Fannish Spaces
With poorly drawn diagrams.
Abstract things often have a spatial element for me. For example, the months of the year go around in a circle, clockwise. But I never see the whole circle at once, only the month I'm thinking about and the ones on either side.
Or this: when I first got onto LJ, it was unfamiliar and so in my mental monitor, it occupied the bottom right corner. Now that it's a comfortable place for me, it's moved to the upper left.

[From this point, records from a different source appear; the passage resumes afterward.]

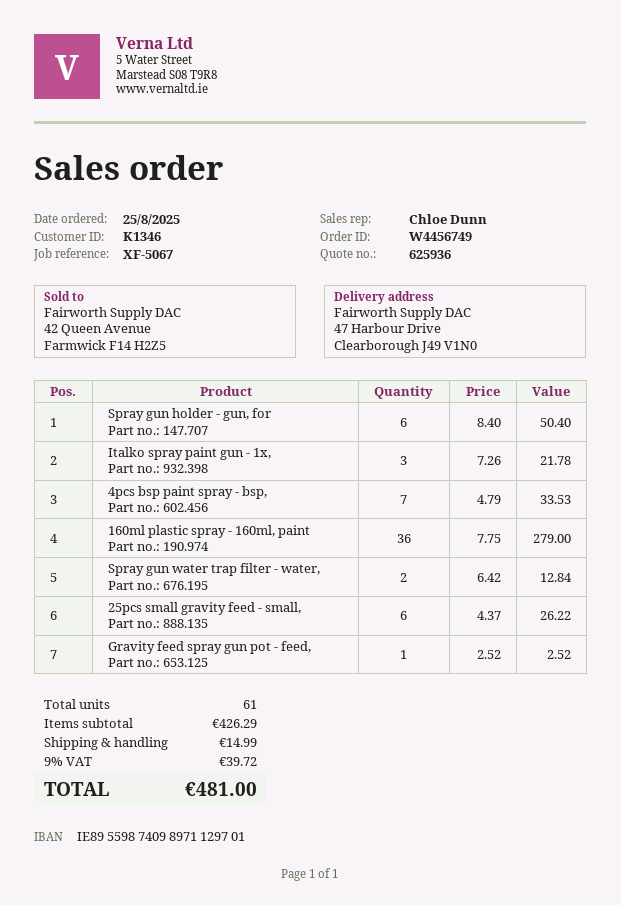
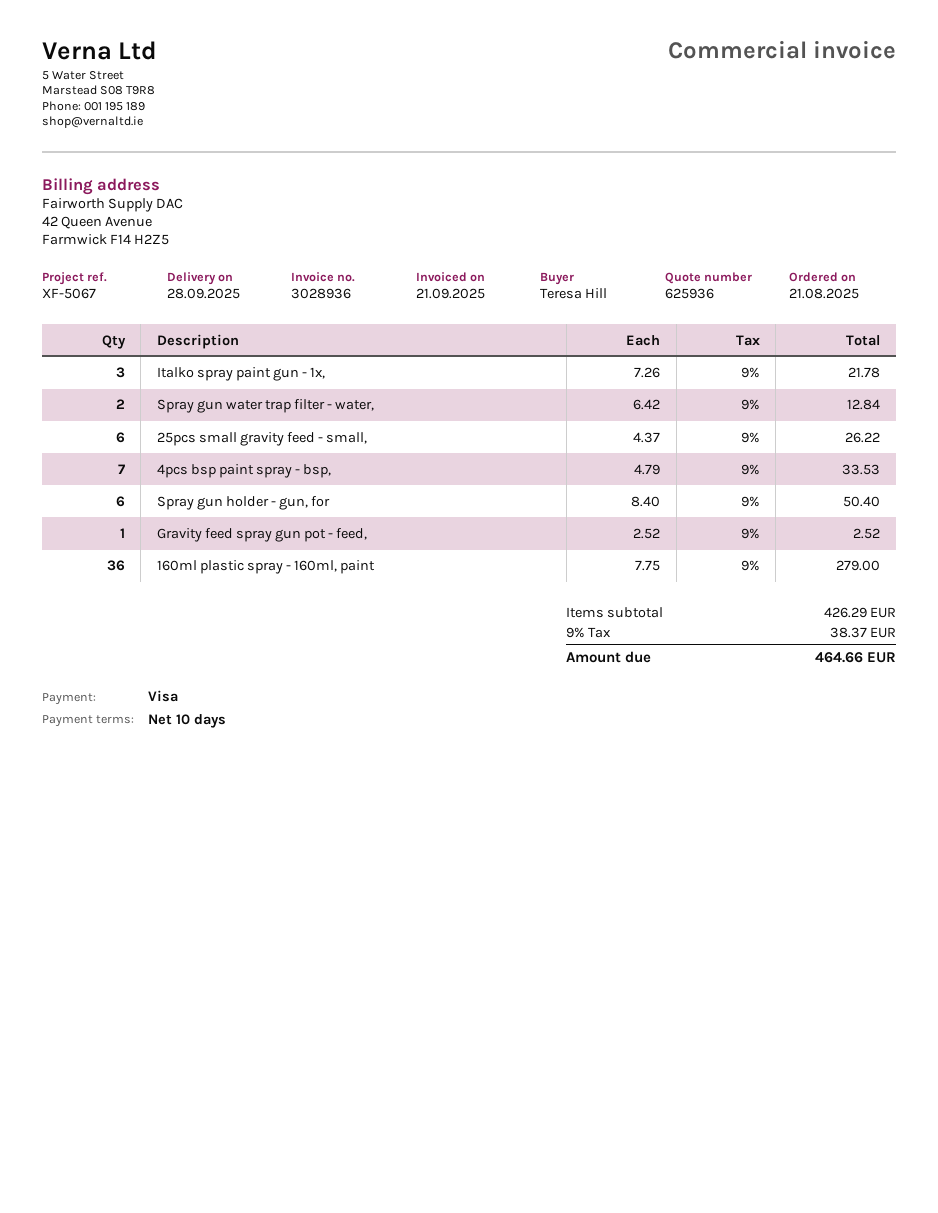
order date: 2025-08-25 -> 2025-08-21
shipping: 14.99 -> none
tax: 9% = 39.72 -> 9% = 38.37
total: 481.00 -> 464.66

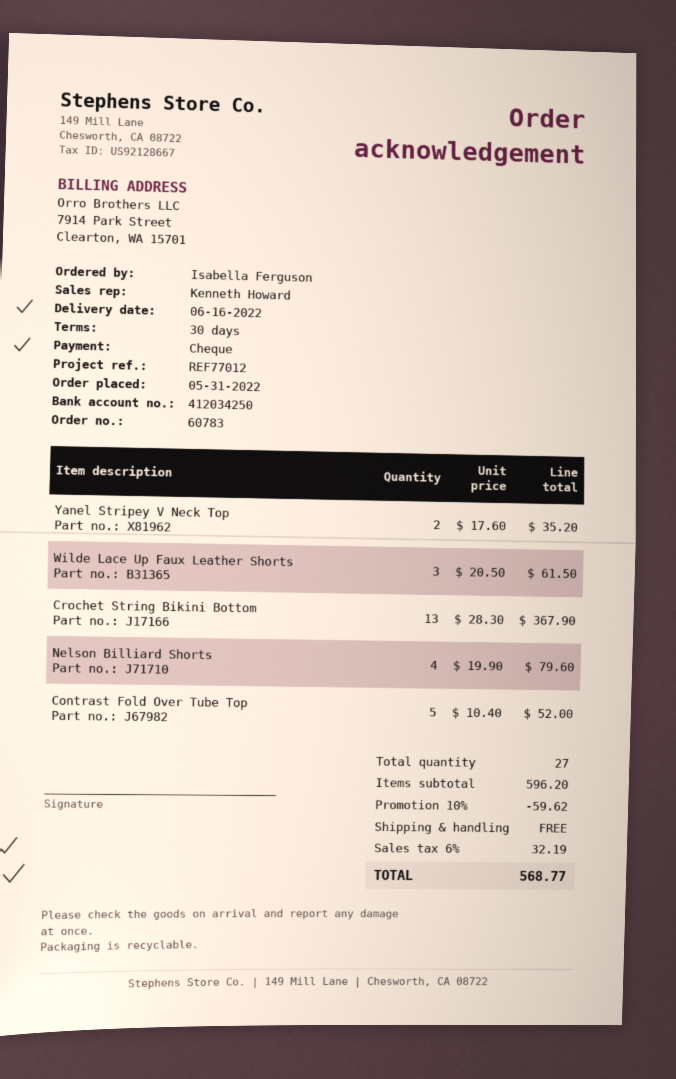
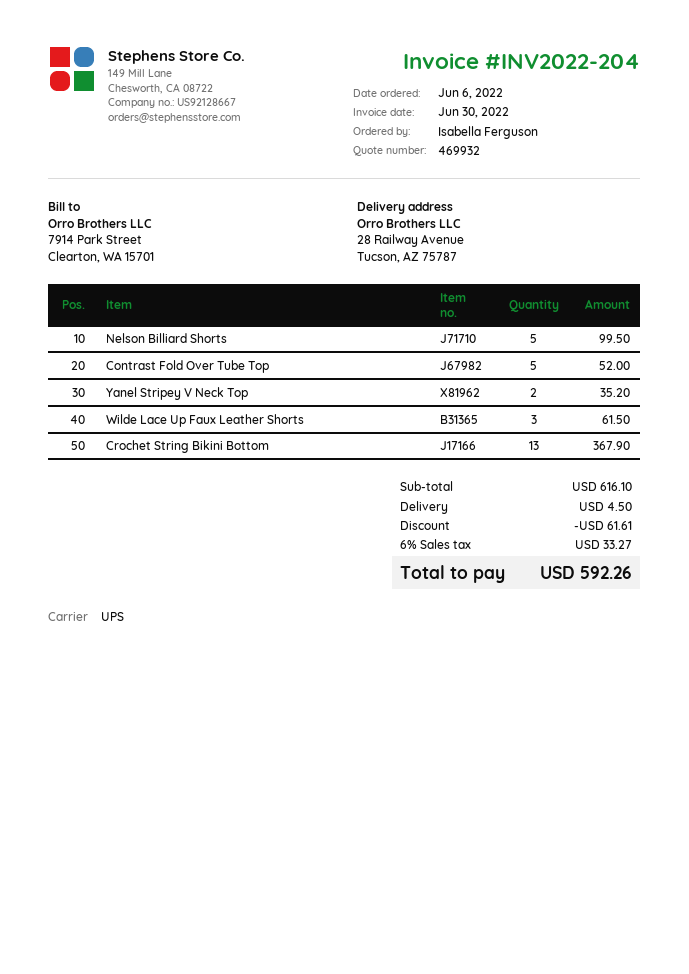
order date: 2022-05-31 -> 2022-06-06
Nelson Billiard Shorts: 4 for 79.60 -> 5 for 99.50
subtotal: 596.20 -> 616.10
discount: 59.62 -> 61.61
shipping: 0.00 -> 4.50
tax: 6% = 32.19 -> 6% = 33.27
total: 568.77 -> 592.26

I was talking with laurashapiro about LJ and mailing lists and how fandom is different depending where you are and I started to think about how each of them feels to me, spatially, and how it's a metaphor for their function. (This seemed a lot more brilliant then -- I think it was the rum. But I press on regardless!)
I should probably be dealing with Usenet too, but I only ever hung out on alt.tv.x-files.creative. So I will simply say that being on a newsgroup feels to me like being outdoors and move on.
Mailing Lists

A mailing list, to me, is a sphere. A bubble. A discrete entity. Content flows into it, but doesn't flow out -- it's all in there and it doesn't mix with all the other mailing list bubbles. I go from bubble to bubble, depending on what fandoms and subjects I feel interested in. Even if I don't read my email, it still flows into the bubble and waits there for me to sift through it.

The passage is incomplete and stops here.